Pretext Lab
07Word-break keep-all
Arc 3 · Whitespace & Breaks

Word-break keep-all

In Chinese, Japanese, and Korean, every character is a word-like unit. The browser's default behavior is to break between any two CJK characters — which is fine for filling lines, but which can shatter compounds that a native reader expects to stay together. A second option on prepare(), wordBreak: 'keep-all', tells Pretext to refuse those mid-compound breaks. Latin words in the same text continue to break normally.

The same passage rendered twice. Narrow the width and watch the two panes diverge.

wordBreak: normal
height — · lines —
wordBreak: keep-all
height — · lines —
260

Mechanism

When Pretext segments the prepared text, it tags each segment with a break kind. Normal word-break gives CJK runs an implicit zero-width break opportunity between every grapheme — the same rule the browser applies under word-break: normal. A wrap can fall anywhere in the run.

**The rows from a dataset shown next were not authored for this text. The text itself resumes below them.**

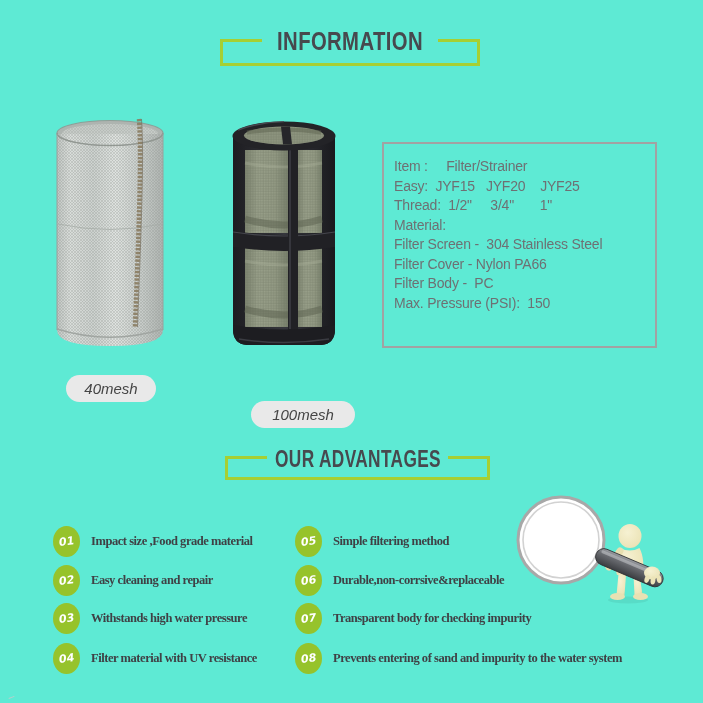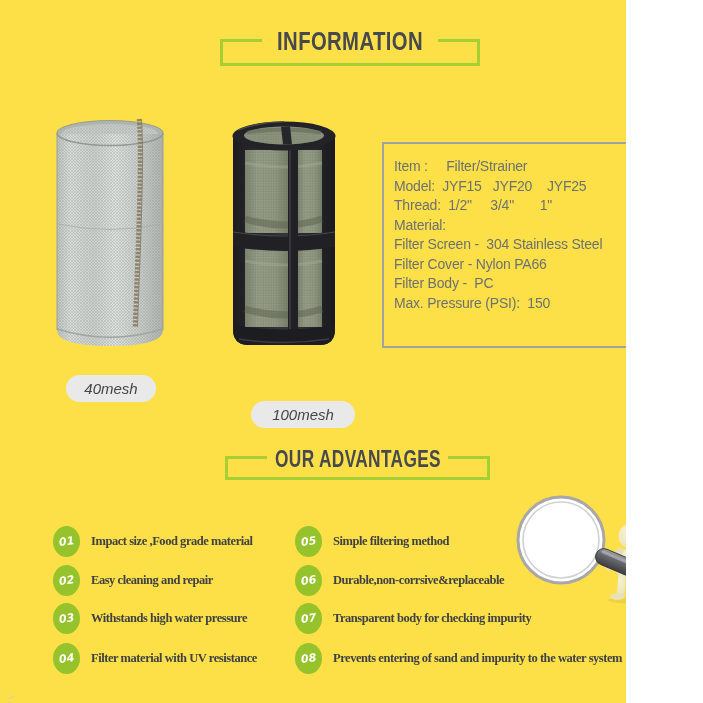--- a/index.html
+++ b/index.html
@@ -11,7 +11,7 @@
   }
   html,body{margin:0;padding:0;}
   body{font-family:"Liberation Sans", sans-serif; background:#ffffff;}
-  .page{position:relative; width:626px; height:703px; background:#fde047; overflow:hidden;}
+  .page{position:relative; width:703px; height:703px; background:#5eead4; overflow:hidden;}
 
   
   .bracket{position:absolute; border:3px solid var(--green); border-top:none;}

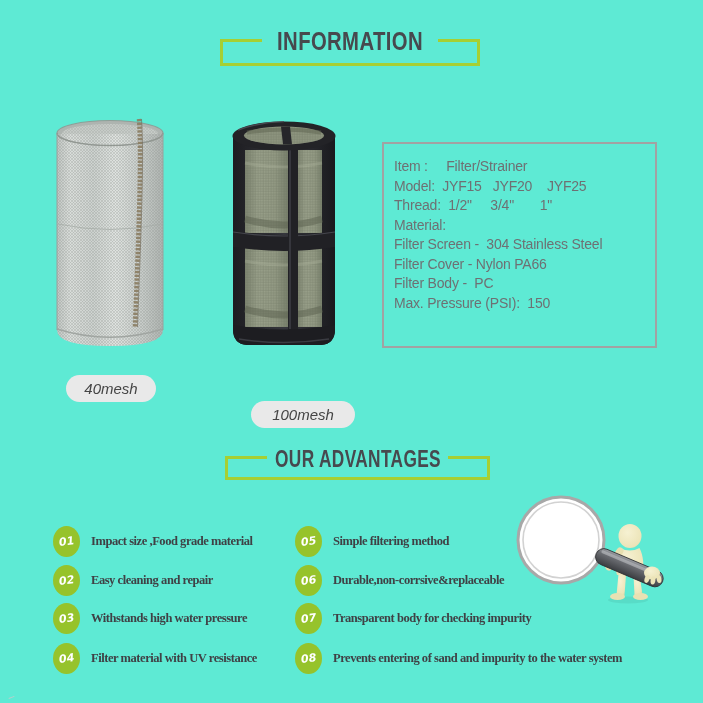--- a/index.html
+++ b/index.html
@@ -147,7 +147,7 @@
 
   <div class="spec-box">
     <div class="spec-line">Item :     Filter/Strainer</div>
-    <div class="spec-line">Model:  JYF15   JYF20    JYF25</div>
+    <div class="spec-line">Easy:  JYF15   JYF20    JYF25</div>
     <div class="spec-line">Thread:  1/2"     3/4"       1"</div>
     <div class="spec-line">Material:</div>
     <div class="spec-line">Filter Screen -  304 Stainless Steel</div>

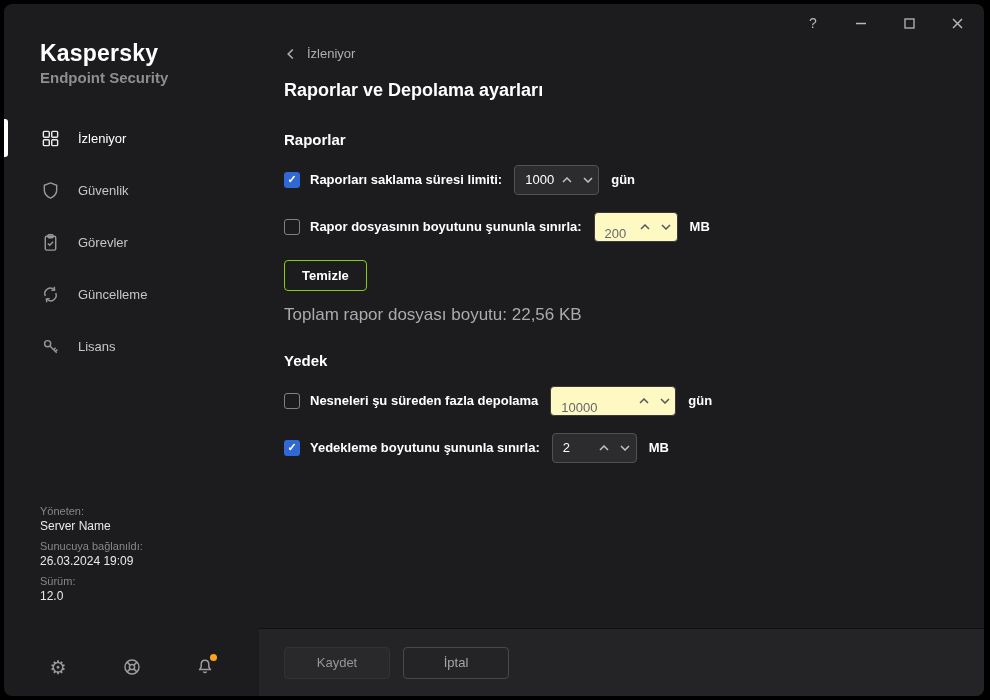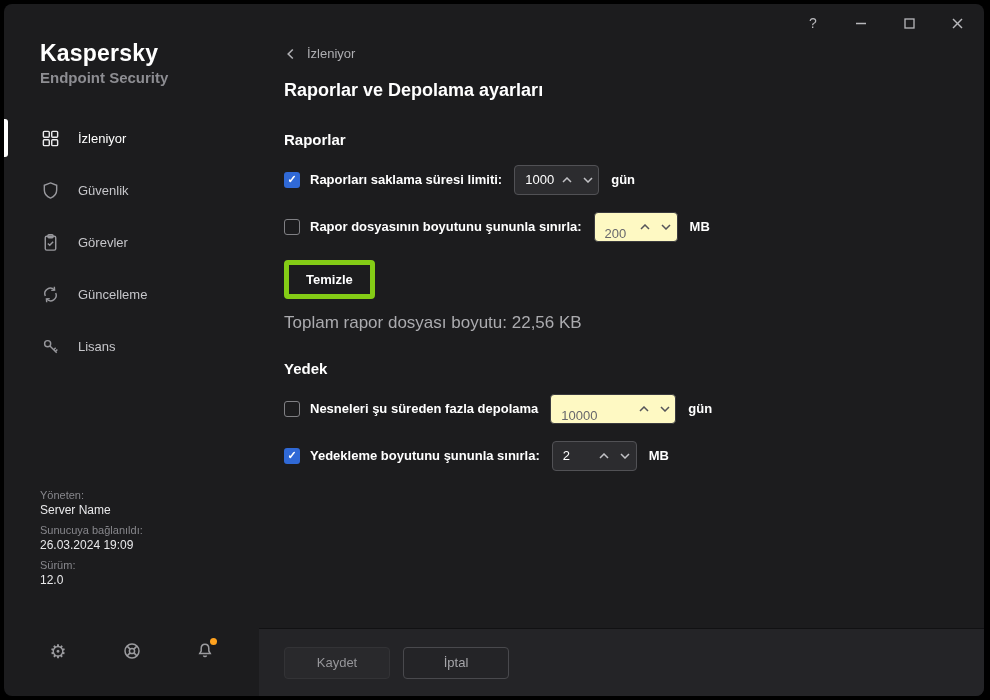--- a/index.html
+++ b/index.html
@@ -21,7 +21,7 @@
   .win-btn svg { display: block; }
 
   
-  .sidebar { position: absolute; left: 0; top: 0; bottom: 16px; width: 255px; }
+  .sidebar { position: absolute; left: 0; top: 0; bottom: 0; width: 255px; }
   .brand { padding: 36px 0 0 36px; }
   .brand-name { font-size: 23px; font-weight: 700; color: #ffffff; letter-spacing: .2px; }
   .brand-sub  { font-size: 15px; font-weight: 700; color: #8d8d92; margin-top: 2px; }

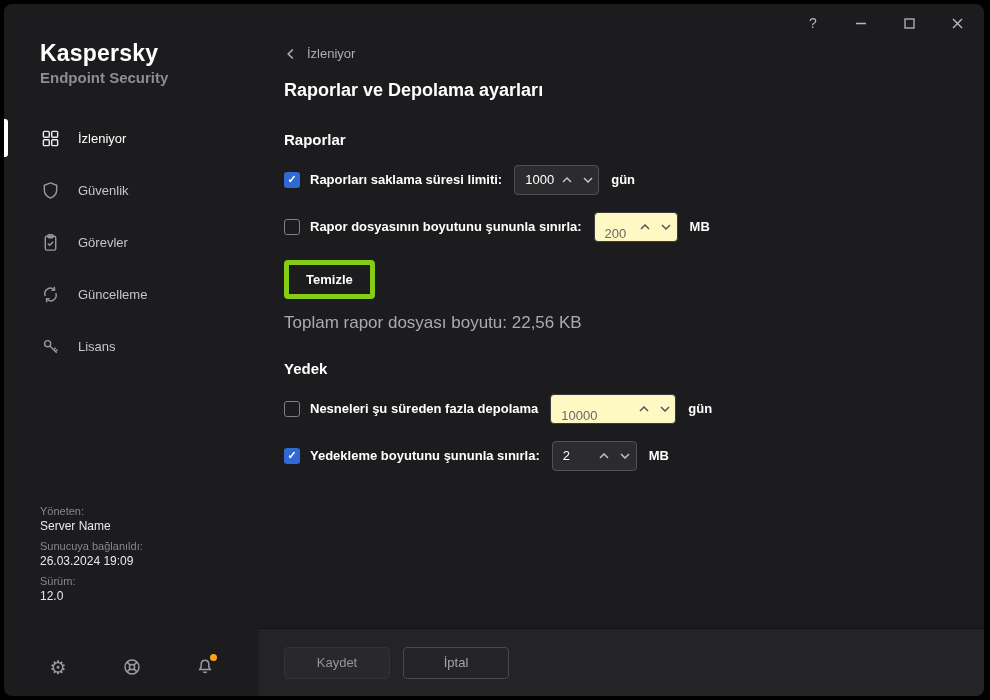--- a/index.html
+++ b/index.html
@@ -75,7 +75,7 @@
   .spinner.disabled .spin-input { color: #67676c; }
   .spinner.disabled .spin-btn { color: #55555a; }
 
-  .btn-outline { margin-top: 18px; display: inline-block; padding: 7px 17px; border: 5px solid #84cc16;
+  .btn-outline { margin-top: 18px; display: inline-block; padding: 7px 17px; border: 1px solid #84cc16;
                  border-radius: 4px; color: #ffffff; font-size: 13px; font-weight: 700;
                  background: transparent; cursor: pointer; font-family: inherit; }
   .total-text { margin-top: 14px; font-size: 17px; color: #ababaf; }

Under wordBreak: 'keep-all', those inter-character break opportunities are suppressed. The only places the engine will break a CJK run are the ones it would always have honored: explicit whitespace (rare in Chinese), punctuation that permits a break, or a boundary with a non-CJK script. Latin words embedded in the passage still break on spaces the way they always did — keep-all only changes CJK behavior.

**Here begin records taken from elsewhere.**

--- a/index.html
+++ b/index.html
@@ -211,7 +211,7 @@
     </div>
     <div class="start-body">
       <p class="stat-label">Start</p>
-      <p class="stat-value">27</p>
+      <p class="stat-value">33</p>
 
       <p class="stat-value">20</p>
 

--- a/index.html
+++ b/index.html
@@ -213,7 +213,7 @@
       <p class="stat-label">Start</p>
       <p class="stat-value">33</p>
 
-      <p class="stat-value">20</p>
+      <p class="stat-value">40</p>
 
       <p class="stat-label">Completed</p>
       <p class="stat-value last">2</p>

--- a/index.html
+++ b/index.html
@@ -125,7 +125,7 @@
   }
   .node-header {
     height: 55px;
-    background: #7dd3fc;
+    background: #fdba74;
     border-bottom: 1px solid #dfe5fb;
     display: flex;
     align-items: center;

Because both runs share the same measured widths, the split between the two panes is a pure arithmetic replay of different break rules over the same canvas measurements.

Application

Serving CJK typography that doesn't shatter takes one option. The immediate unlocks:

The pre-measured heights are still exact, so virtualization, masonry, and pre-mount sizing work as before. Keep-all costs you nothing but an option.

"道可道,非常道。名可名,非常名。"
The way that can be spoken is not the eternal way; the name that can be named is not the eternal name.

Laozi, Dao De Jing (c. 4th c. BCE; trans. public domain)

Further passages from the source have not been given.